RPG Talk: In-World News

With any long-running, open-ended role-playing campaign, I like to provide immersive elements to the players, usually in the form of hand-outs or websites (or hand-outs available ON websites). For example, for an old AD&D Planescape campaign, I found and adapted a series of newsletters published in Sigil, the City of Doors (side). An issue would become available once per adventure (every one or two sessions), and would include articles, gossip and personal ads that could then be integrated into the characters' story. Such a publication (and for more modern campaigns, a "fake" website will work just as well) has several uses:
1) Creating a more immersive campaign world that feels richer because it is larger than the PCs' own experience.
2) Teach the players about the world, its particular lexicon, history, culture and so on.
3) Seed upcoming events they will get involved in.
4) Seed possible events they might want to get involved in.
And 5) Ultimately, create excitement by having the characters' own exploits referenced in an article.
Possibly 6) Allowing the players themselves to use the news service in-game to transmit information, influence opinion or fill their needs.
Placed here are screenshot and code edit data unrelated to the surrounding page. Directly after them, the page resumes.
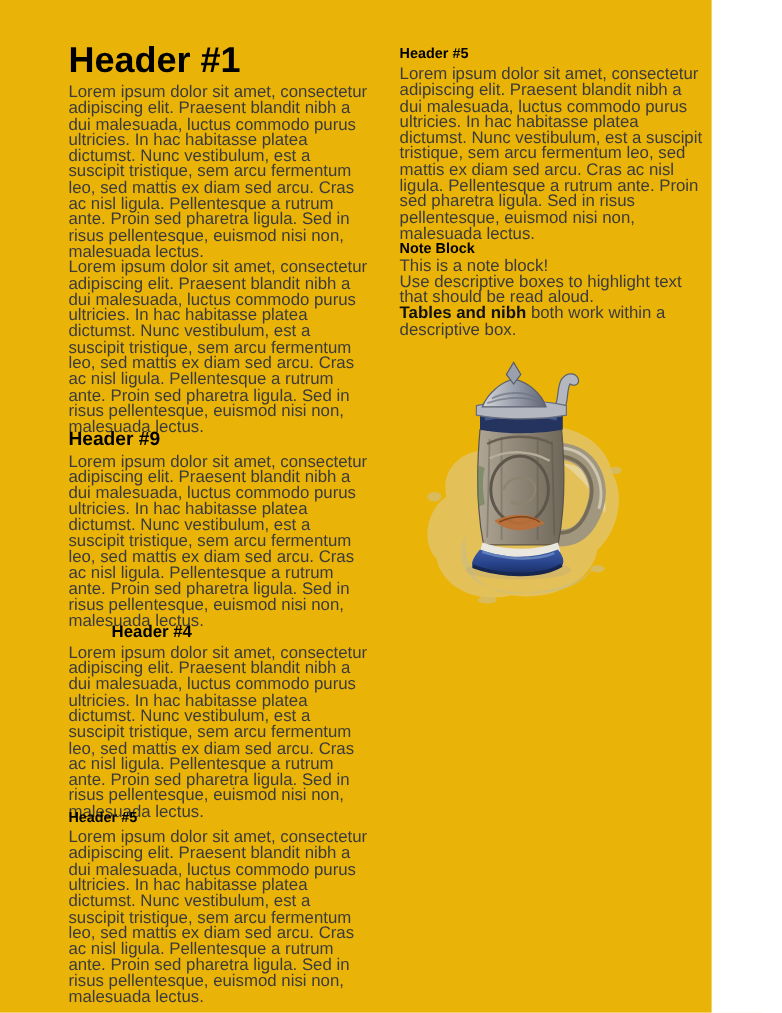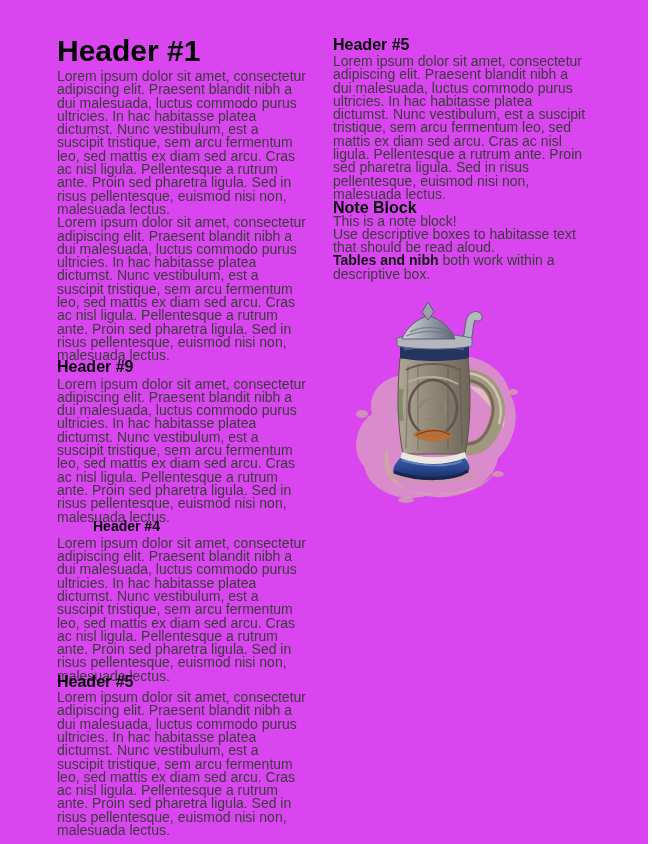--- a/index.html
+++ b/index.html
@@ -1,35 +1,35 @@
 <!DOCTYPE html>
 <html><head>
 <meta charset="utf-8">
 <style>
   html,body{margin:0;padding:0;background:#ffffff;}
   .page{
     position:relative;
-    width:648px;height:844px;
-    background:#d946ef;
+    width:593px;height:844px;
+    background:#eab308;
     font-family:"Liberation Sans","DejaVu Sans",sans-serif;
     overflow:hidden;
   }
   .col{position:absolute;}
   .col-left{left:57px;top:36px;width:252px;}
   .col-right{left:333px;top:38px;width:256px;}
   p.body{
     font-size:14px;line-height:13.3px;margin:0;
     color:#3b3b3b;
   }
   h1,h2,h3,h4,h5{color:#000000;font-weight:700;}
   h1{font-size:30px;line-height:29px;margin:0 0 5px 0;}
   h2{font-size:22px;line-height:22px;margin:-2px 0 3px 0;}
   h3{font-size:16px;line-height:17px;margin:-5px 0 3px 0;}
   h4{font-size:14px;line-height:15px;margin:-5px 0 3px 0;padding-left:36px;}
-  h5{font-size:16px;line-height:13px;margin:-8px 0 3px 0;}
+  h5{font-size:12px;line-height:13px;margin:-8px 0 3px 0;}
   .col-right h5.h5-top{margin:0 0 4px 0;}
   .col-right h5.inline-h{margin:0;line-height:13.3px;}
   .col-right p.body strong{color:#111111;}
   .illustration{
     position:absolute;left:348px;top:296px;width:176px;height:210px;
   }
 </style>
 </head>
 <body>
 
@@ -51,21 +51,21 @@
     <p class="body">Lorem ipsum dolor sit amet, consectetur adipiscing elit. Praesent blandit nibh a dui malesuada, luctus commodo purus ultricies. In hac habitasse platea dictumst. Nunc vestibulum, est a suscipit tristique, sem arcu fermentum leo, sed mattis ex diam sed arcu. Cras ac nisl ligula. Pellentesque a rutrum ante. Proin sed pharetra ligula. Sed in risus pellentesque, euismod nisi non, malesuada lectus.</p>
   </div>
 
   <div class="col col-right">
     <h5 class="h5-top">Header #5</h5>
     <p class="body">Lorem ipsum dolor sit amet, consectetur adipiscing elit. Praesent blandit nibh a dui malesuada, luctus commodo purus ultricies. In hac habitasse platea dictumst. Nunc vestibulum, est a suscipit tristique, sem arcu fermentum leo, sed mattis ex diam sed arcu. Cras ac nisl ligula. Pellentesque a rutrum ante. Proin sed pharetra ligula. Sed in risus pellentesque, euismod nisi non, malesuada lectus.</p>
 
     <h5 class="inline-h">Note Block</h5>
     <p class="body">This is a note block!</p>
 
-    <p class="body">Use descriptive boxes to habitasse text that should be read aloud.</p>
+    <p class="body">Use descriptive boxes to highlight text that should be read aloud.</p>
 
     <p class="body"><strong>Tables and nibh</strong><span> both work within a descriptive box.</span></p>
   </div>
 
   <div class="illustration">
     <svg viewBox="0 0 176 210" width="176" height="210" xmlns="http://www.w3.org/2000/svg">
       <defs>
         <linearGradient id="bodyGrad" x1="0" y1="0" x2="1" y2="0">
           <stop offset="0" stop-color="#b0a696"></stop>
           <stop offset="0.55" stop-color="#8a8172"></stop>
For an open-ended campaign, #4 is, I think, most important. Here you can put all sorts of ideas you've had and would be willing to expand on, but you're letting your players actively choose to pursue them. It was your idea all along, but now they've got skin in the game. On a narrative level (and you know how much of a "narrativist" I am), it gives the characters more agency, as opposed to having things happen TO them, or as in computer game RPGs, requiring a third party to consistently give them things to do. #3 is just as useful, of course, but used to create a sense of foreboding, tension, or inevitability. Here, you should try to build your coming event up over several releases (issues/updates), a developing story that eventually comes to a head.

Mocking up a newsletter is a bit of hard work (which is why I adapted mine from one found online, so thank you Mimir.net - a great resource for this particular campaign world, folks!), but a website or Facebook group can serve just as well, and be a whole lot more practical. These platforms can even let your players get in on the game. For example, in my Dream Park campaign, players took on the roles of maverick LARPers who themselves took on roles in holodeck-type adventures for a larger public. The website kept their standings up to date, showed all options open to them and advertized upcoming "events". But we also had a dedicated mailing list where players would share their favorite moments, but also, in-character trash talking, fake eBay auctions of props used in the game, and "reviews" of their performances according to the in-world media.

It all depends on the world you're trying to build. A Supers world might have a website of Who's Who entries for heroes and villains (and upcoming villains) and issue synopses of the characters' own "comic". A modern supernatural game might have an encrypted website filled with secret files filled with rumors and arcane information, accessible via smart phone during the game; is the right solution somehow in there? So many possibilities. And for adult gaming groups that don't get together very often, it may be the perfect idea to keep participants interested, and fill those long gaming gaps with in-world activity.